In WiWo: Die Riester Lüge
Minusgeschäft nicht ausgeschlossen Doch die pauschale Werbebotschaft, riestern rechne sich für jeden, ist falsch. Denn in vielen Fällen ist die Riester-Rente am Ende ein Minusgeschäft. Das belegen Musterrechnungen, die Klaus Jaeger, Riester-Experte und Professor für Wirtschaftstheorie an der Freien Universität Berlin, exklusiv für die WirtschaftsWoche erstellt hat. So muss ein 30-jähriger Riester-Fondssparer mit einem jährlichen Bruttoeinkommen von 52.500 Euro 92 Jahre alt werden, um seine eigenen Beiträge samt Zinsen als Rente ausgezahlt zu bekommen.
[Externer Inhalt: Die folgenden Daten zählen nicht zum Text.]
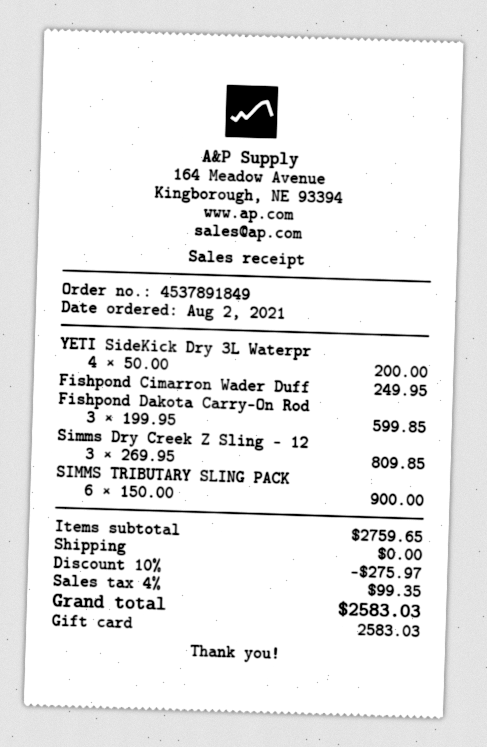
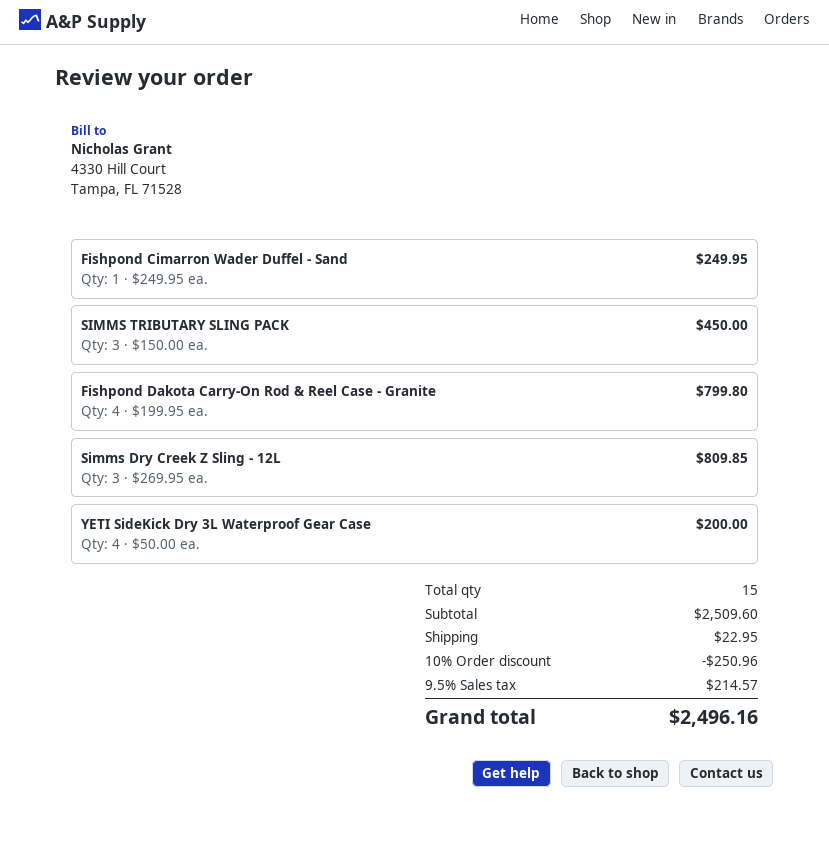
Fishpond Dakota Carry-On Rod: 3 x 199.95 = 599.85 -> 4 x 199.95 = 799.80
SIMMS TRIBUTARY SLING PACK: 6 x 150.00 = 900.00 -> 3 x 150.00 = 450.00
subtotal: 2759.65 -> 2509.60
discount: 10% = 275.97 -> 10% = 250.96
shipping: 0.00 -> 22.95
tax: 4% = 99.35 -> 9.5% = 214.57
total: 2583.03 -> 2496.16

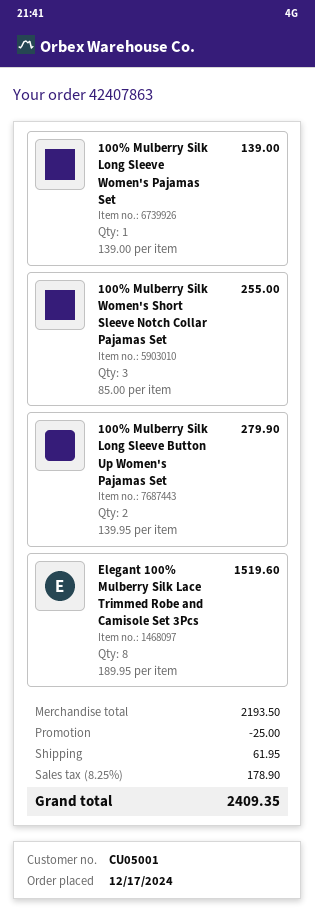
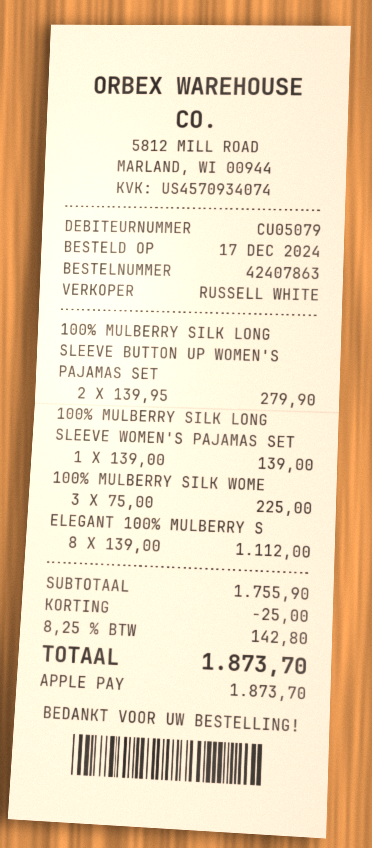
customer number: CU05001 -> CU05079
100% Mulberry Silk Women's Short Sleeve Notch Collar Pajamas Set: 3 x 85.00 = 255.00 -> 3 x 75.00 = 225.00
Elegant 100% Mulberry Silk Lace Trimmed Robe and Camisole Set 3Pcs: 8 x 189.95 = 1519.60 -> 8 x 139.00 = 1112.00
subtotal: 2193.50 -> 1755.90
shipping: 61.95 -> none
tax: 8.25% = 178.90 -> 8.25% = 142.80
total: 2409.35 -> 1873.70

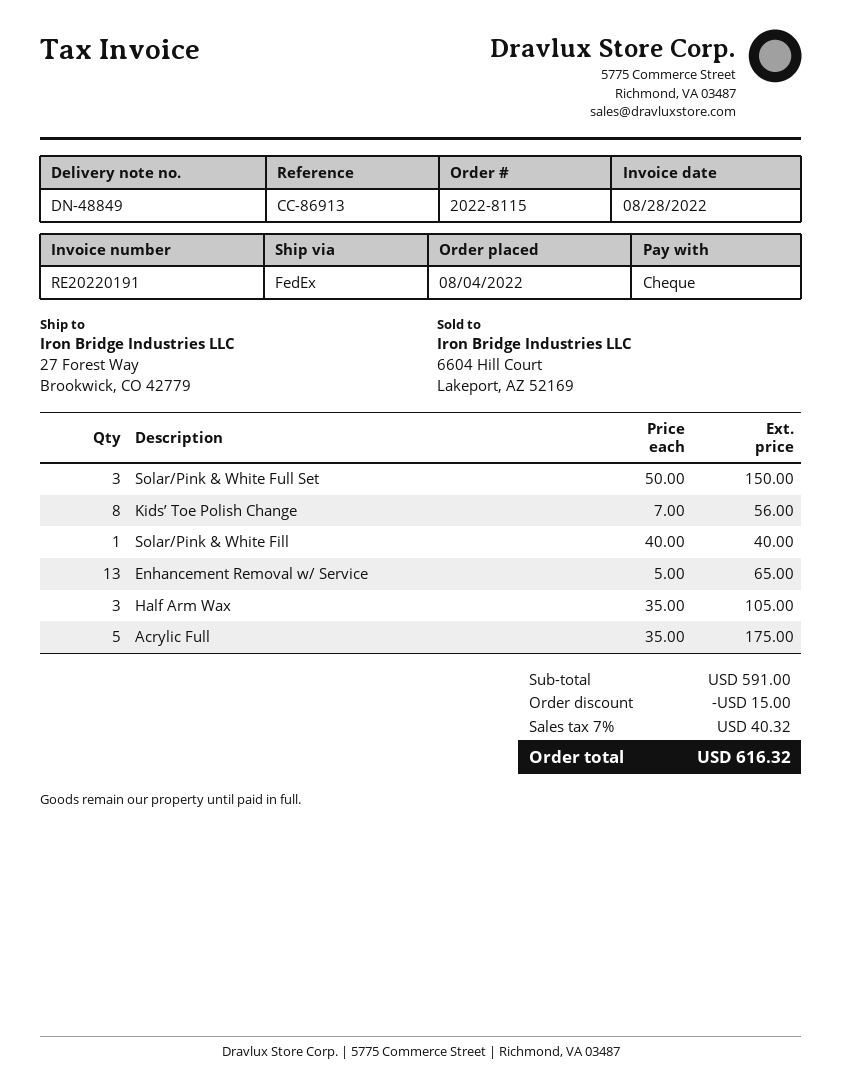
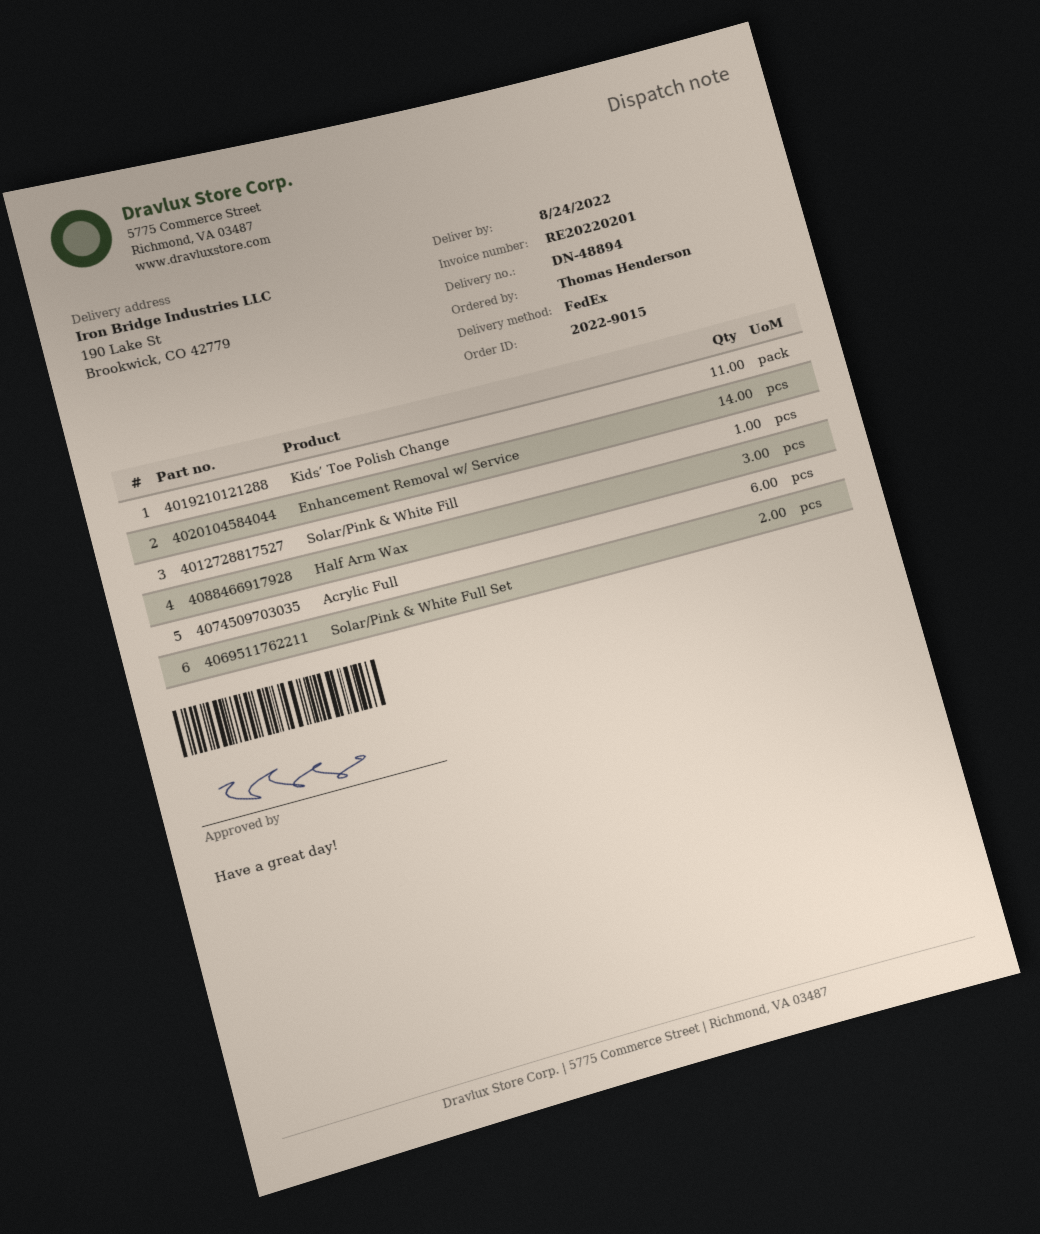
order number: 2022-8115 -> 2022-9015
delivery note number: DN-48849 -> DN-48894
invoice number: RE20220191 -> RE20220201
ship to: 27 Forest Way, Brookwick, CO 42779 -> 190 Lake St, Brookwick, CO 42779
Solar/Pink & White Full Set: 3 -> 2
Kids’ Toe Polish Change: 8 -> 11
Enhancement Removal w/ Service: 13 -> 14
Acrylic Full: 5 -> 6

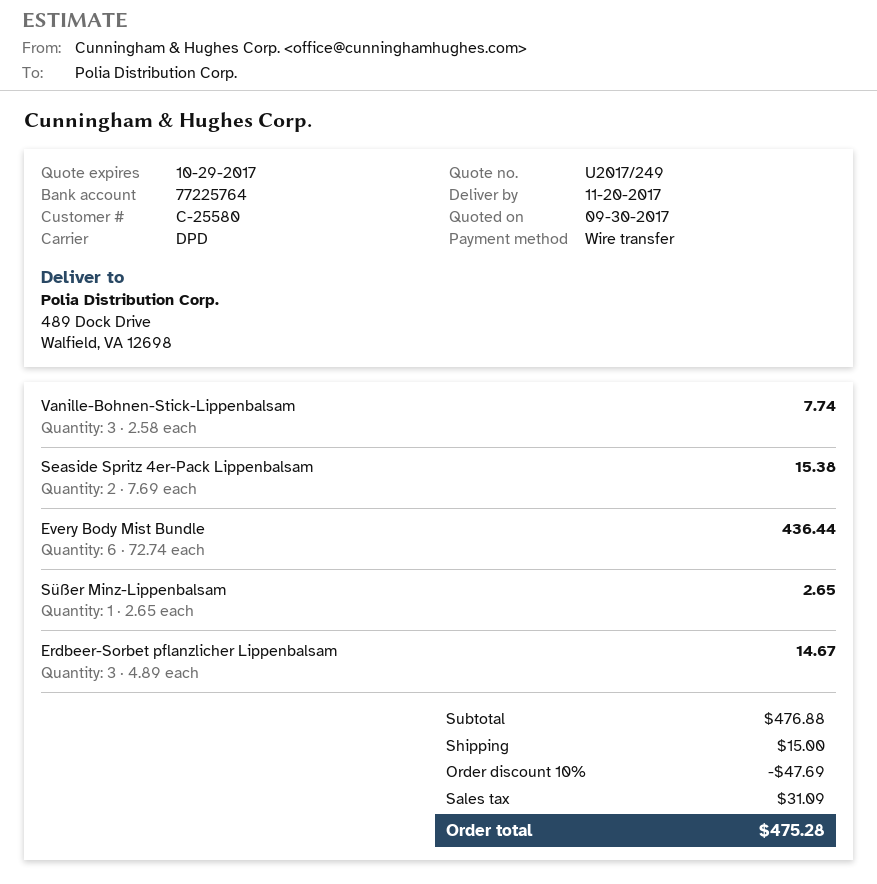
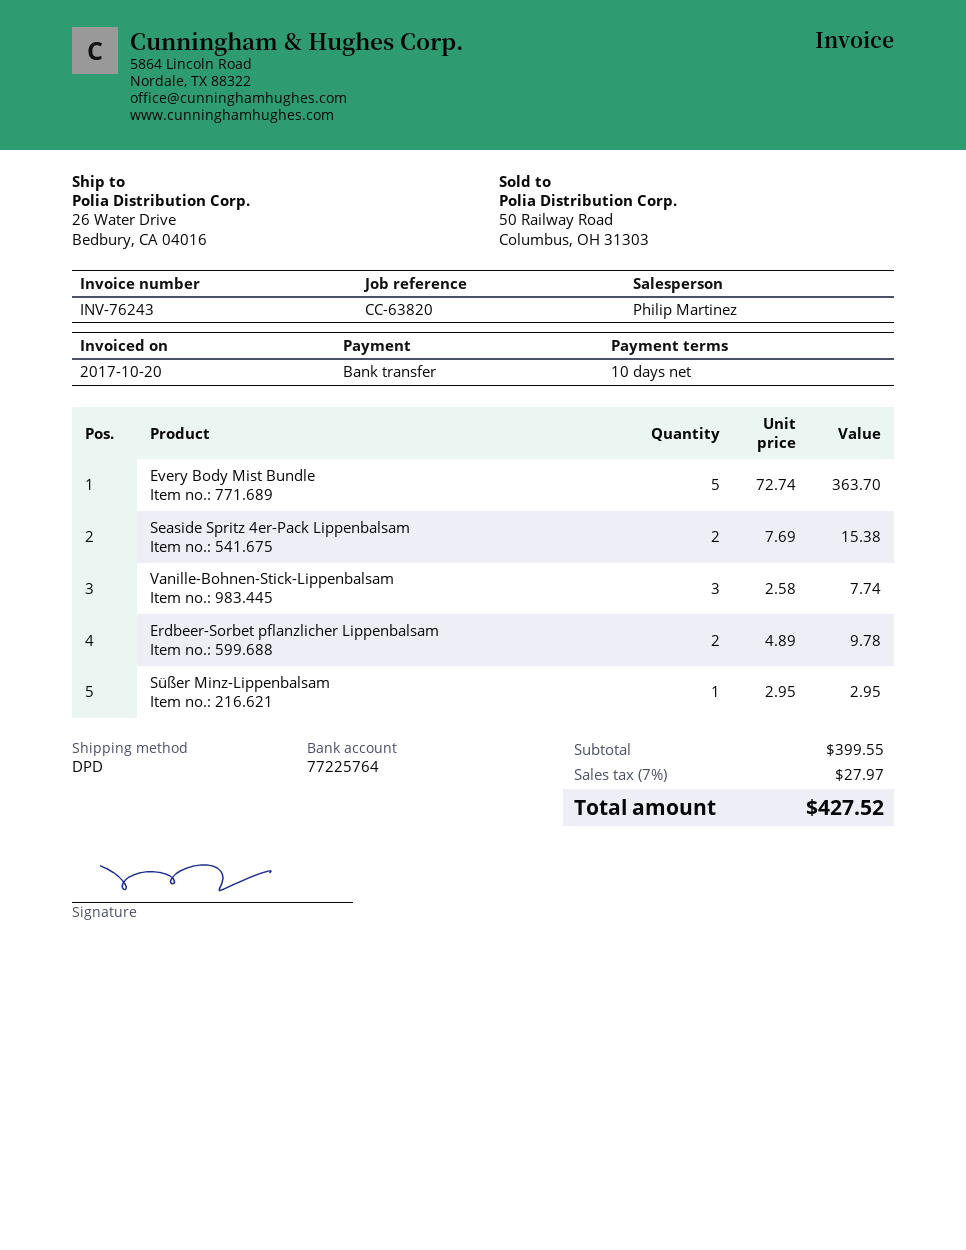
ship to: 489 Dock Drive, Walfield, VA 12698 -> 26 Water Drive, Bedbury, CA 04016
Every Body Mist Bundle: 6 x 72.74 = 436.44 -> 5 x 72.74 = 363.70
Süßer Minz-Lippenbalsam: 1 x 2.65 = 2.65 -> 1 x 2.95 = 2.95
Erdbeer-Sorbet pflanzlicher Lippenbalsam: 3 x 4.89 = 14.67 -> 2 x 4.89 = 9.78
subtotal: 476.88 -> 399.55
discount: 10% = 47.69 -> none
shipping: 15.00 -> none
tax: 31.09 -> 27.97
total: 475.28 -> 427.52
Tatsächlich hat ein derzeit 30-jähriger Mann nach aktuellen Zahlen des Statistischen Bundesamtes aber eine Lebenserwartung von nur 78 Jahren, Frauen sterben im Durchschnitt mit 83 Jahren. Es sei besonders für Männer „sehr schwierig, so alt zu werden, dass sich die Riester-Rente lohnt“, sagt Jaeger. Persönliche Lebenssituation ist wichtig Wer früh stirbt, hat mit Riester häufig sogar draufgezahlt. Dieses Risiko besteht vor allem bei Riester-Rentenversicherungen, wenn keine garantierte Mindestleistungsdauer, also eine im Todesfall vererbbare Rente, oder ein anderer Hinterbliebenenschutz vereinbart worden ist. Erben gehen dann leer aus, selbst wenn nur ein kleiner Teil der über Jahrzehnte eingezahlten Beiträge ausgezahlt worden ist. „Ob Riester Vorteile bietet, hängt von der persönlichen Lebenssituation ab“, sagt der Berliner Finanzmathematiker Axel Kleinlein. Die Finanzbranche stört das nicht, sie preist Riester als die einzig selig machende Altersvorsorge an. Die hauseigene Riester-Rentenversicherung lohne sich „für jeden“, trommelt beispielsweise der Ostdeutsche Sparkassenverband in einer großangelegten Werbekampagne. Konkrete Beispiele sollen den Kunden verführen: Tommy, fiktive 19 Jahre alt und angehender Kfz-Mechatroniker, bekomme bei Abschluss einer Riester-Rente 10.600 Euro „geschenkt“. Die erdachte Callcenter-Agentin Lena, 29, und ihre fünf Jahre alte Tochter Leonie dürften sich über 11.800 Euro freuen.